Open-source hardware

Open-source hardware consists in machines that have their blueprints freely available. Therefore, they can be reproduced by anyone with the means to build them. Nowadays, this has been more accessible than ever. Microcontrollers, like Arduino and Raspberry pi, (which are themselves open-source, by the way) allow people with elementary knowledge on electronics to build devices. At the same time, 3D printers allow low-cost fabrication of customized parts. Joining microcontrollers and customized 3D-printed parts, production costs can be really low. As a consequence, there is a plethora of devices which have their blueprints openly available on the internet, and that can be built at a very low cost. Many of such devices are specifically designed for use in the laboratory, like syringe pumps and spectrophotometers. Others not necessarily, like robotic arms. In any case, they can all be used in laboratory contexts.

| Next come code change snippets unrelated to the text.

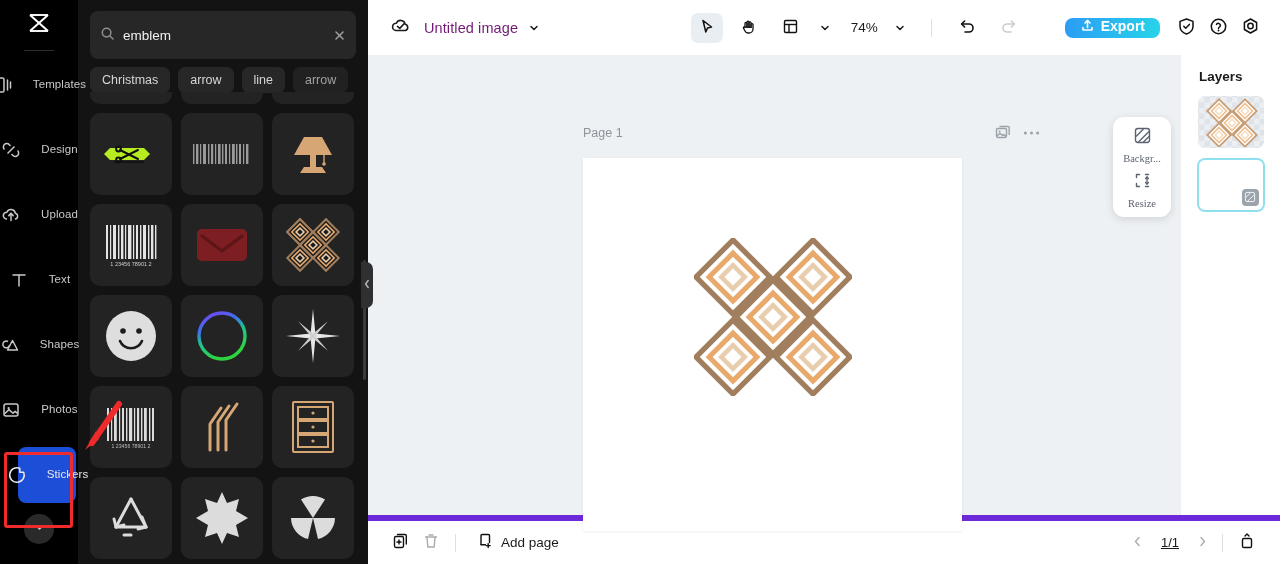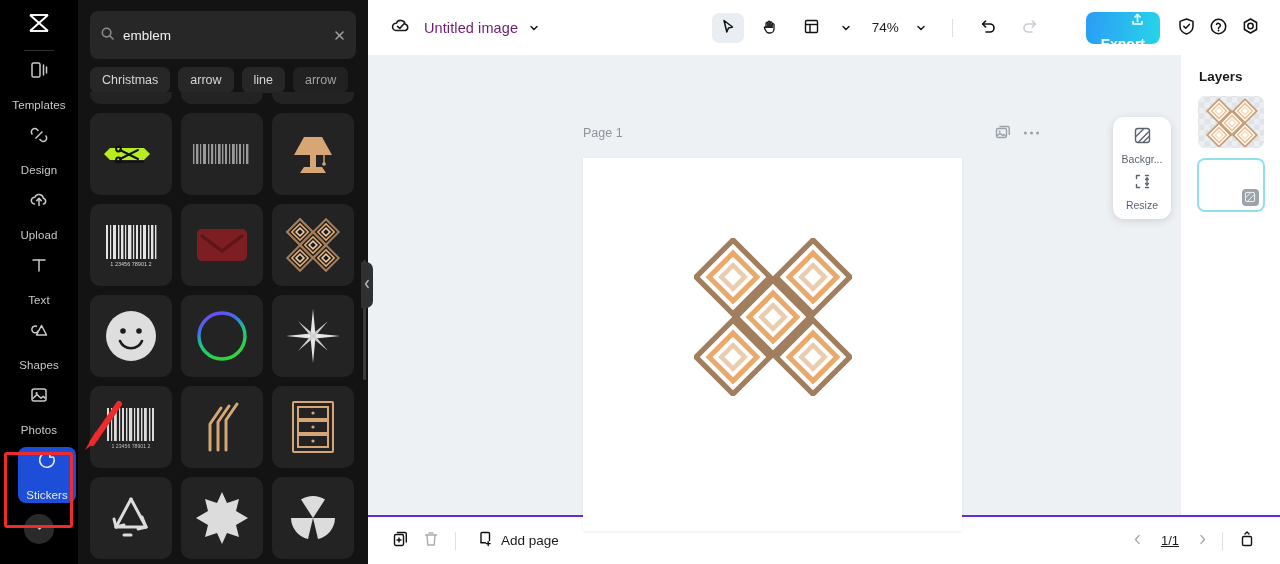"Export" .export-btn { align-items: flex-end -> flex-start; flex-direction: column -> none; height: 32px -> 20px }
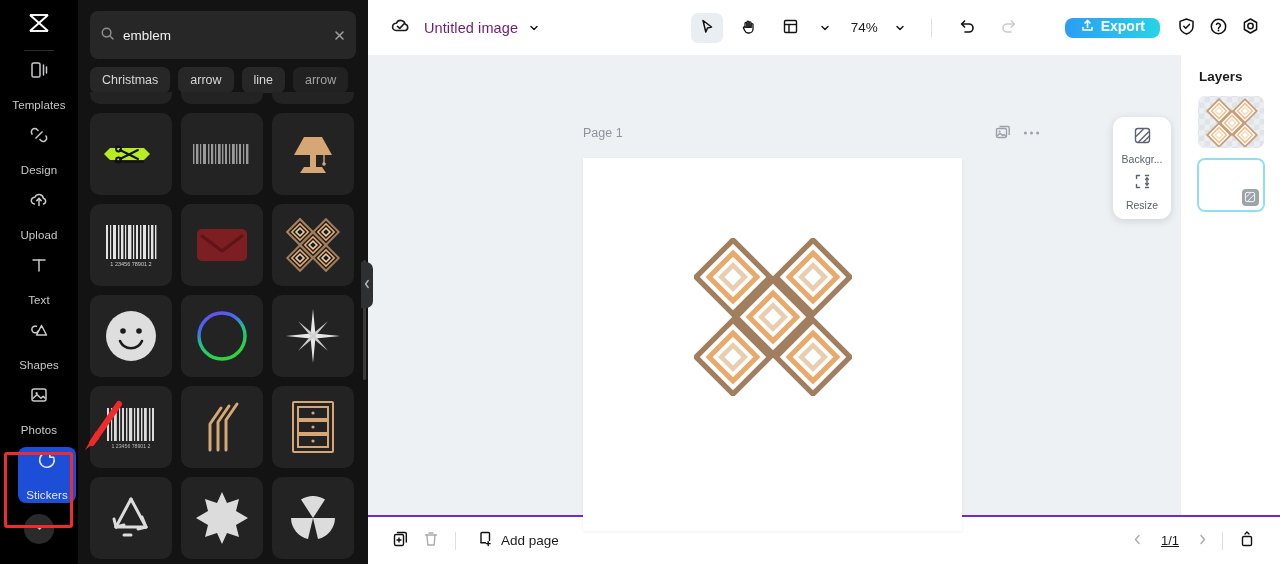"Templates" .rail-item { flex-direction: column -> row }
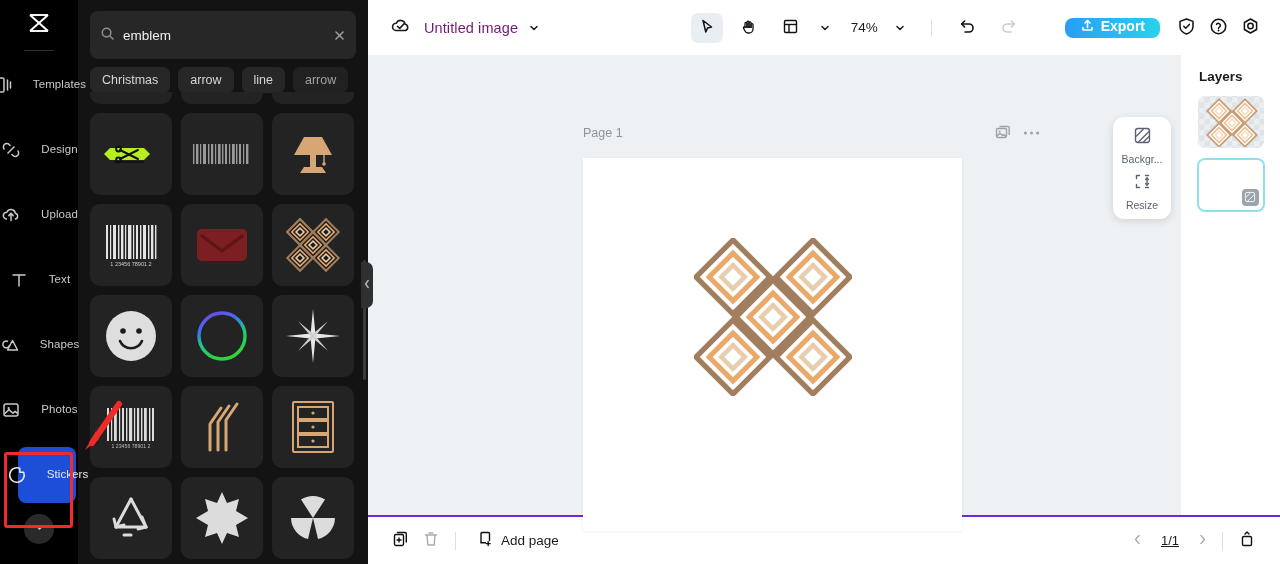"Backgr..." .fp-item { font-family: none -> Liberation Serif, serif }
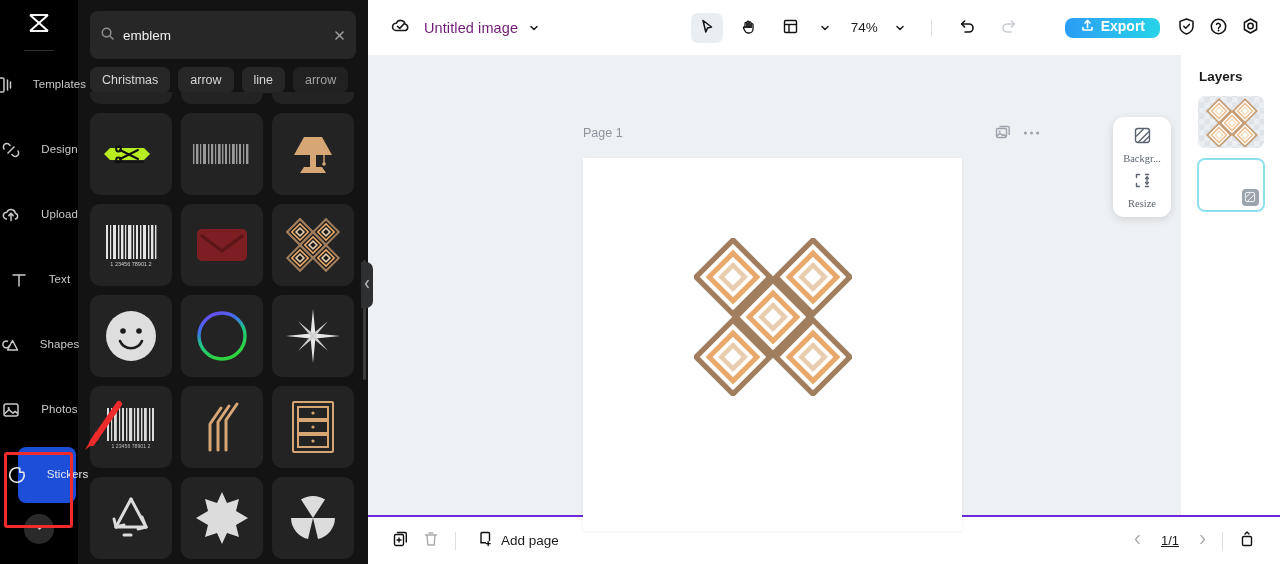"Add page" .bottombar { border-top: 2px solid #6d28d9 -> 6px solid #6d28d9 }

The main advantage of using open-source hardware compared to commercial instruments is the cost: open-source hardware can cost less than 10% of similar commercial instruments while performing exactly the same task. Thus, for some cases even crowd funding may not be necessary: a few hundreds of dollars can be enough to fund a research project. It must be understood that the lower cost of open-source devices does not mean that their quality is inferior to their commercial counterparts. Especially in science, devices are vastly overpriced. This is not necessarily greed: the market scale in science is small when compared to that of the general public, and thus manufacturers need to charge high prices or their business collapses. This means that a device with the same technology of a common home printer, like many autosamplers, for example, can cost a hundred times or more than the printer. What happens many times is that some commercial devices can only be used together with others from the same manufacturer by design. In such case, scientists are hostage of the situation and need to purchase the expensive accessory even knowing that more affordable alternatives exist, like those based on open-source hardware. This brings us to the second technology that helps scientists to save money in the laboratory: scripting.

Scripting

Scripting is a kind of programming. Without delving into technical details, scripting can be seen as an easy variety of programming, easy enough to be promptly accessible to people without time to devote to learn complex subjects, which is the case of most laboratory technicians or scientists. The main way by which scripting can help scientists save money in the laboratory is by enabling compatibility between devices from different manufactures, regardless of their originally designed purpose. Scripting allows that because it acts at the software, and not hardware, level. From a very simplistic angle, scripting is a kind of sophisticated scheduling: the tasks performed by a given instrument can be synchronized with those performed by another, provided that both are being controlled by a single computer (or group of connected computers). Scripting power resides in its simplicity: with scripting, it is possible to control mouse clicks and keyboard inputs. Therefore, scripting effectively substitute a person controlling the computer, and repeat her actions over and over.

The problem of lack of compatibility between scientific instruments is an old one. The response of the industry has been the proposal of standardization of scientific instruments, but this has never come true. The main reason for the failure of standardization is that, differently from scripting, it acts mostly at the hardware level by modifying the instruments themselves. Beyond being a complex task, which involves professionals from diverse backgrounds, standardization costs money both for manufacturers and for users. In contrast, scripting is entirely free (AutoIt, for example, is a free scripting language that allows control of mouse clicks and keyboard shortcuts) and easily accessible. In addition to that, standardization necessarily creates a “club”, where insiders have the control of who can enter or not. This is a grave obstacle that hampers the adoption of the amazing devices developed in the explosion of creativity enabled by recent developments in open-source hardware, for example.

Democratization of science

These are exciting times for scientists. Crowd funding enables anyone with a good idea to make it real. Open-source hardware lowers the cost of devices by more than 90% of what they cost just a few years ago. Scripting makes these devices work together, and also together with commercial devices. More than ever, stunning technological advances can be a part of scientific discovery even in the most modest laboratories. These are times of true democratization of science.